§ Problem statement: Transcribe each entry exactly; skip the images.

(Version comparison data)
---
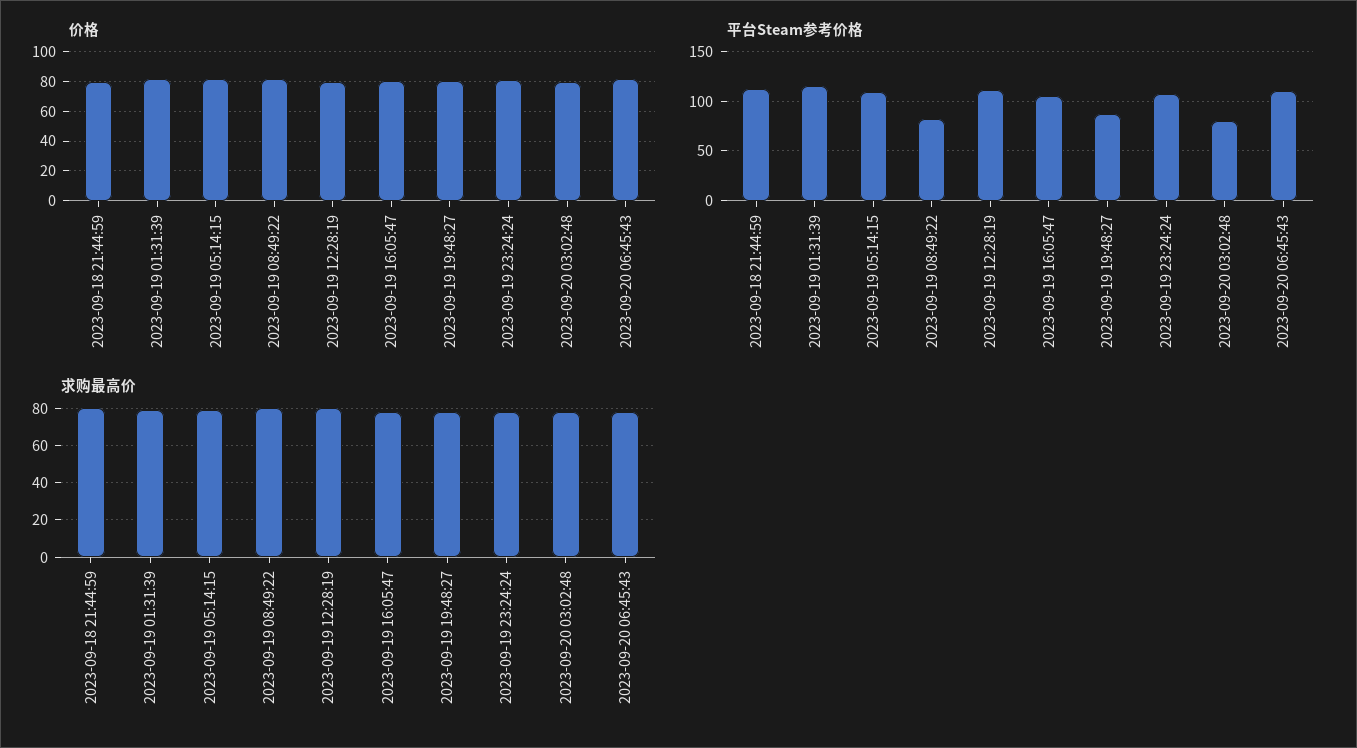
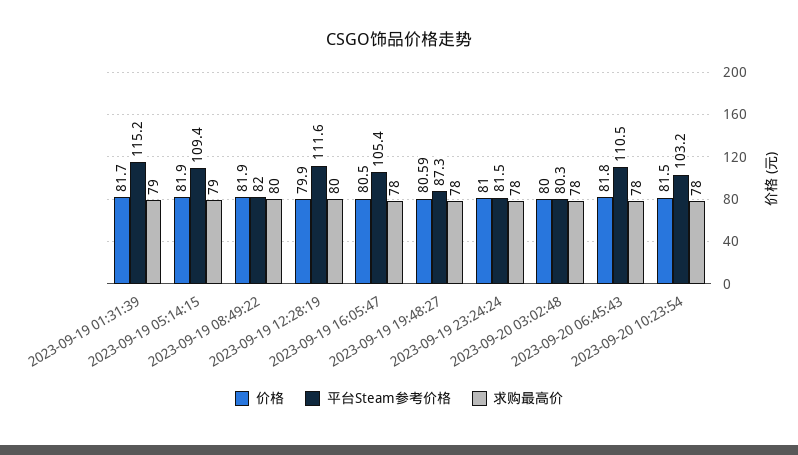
价格, 2023-09-18 21:44:59: 80 -> none
平台Steam参考价格, 2023-09-18 21:44:59: 110 -> none
平台Steam参考价格, 2023-09-19 23:24:24: 110 -> 81.5
求购最高价, 2023-09-18 21:44:59: 80 -> none
价格, 2023-09-20 10:23:54: none -> 81.5
平台Steam参考价格, 2023-09-20 10:23:54: none -> 103.2
求购最高价, 2023-09-20 10:23:54: none -> 78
---
§ Response:
价格, 2023-09-18 21:44:59: 80 -> none
平台Steam参考价格, 2023-09-18 21:44:59: 110 -> none
平台Steam参考价格, 2023-09-19 23:24:24: 110 -> 81.5
求购最高价, 2023-09-18 21:44:59: 80 -> none
价格, 2023-09-20 10:23:54: none -> 81.5
平台Steam参考价格, 2023-09-20 10:23:54: none -> 103.2
求购最高价, 2023-09-20 10:23:54: none -> 78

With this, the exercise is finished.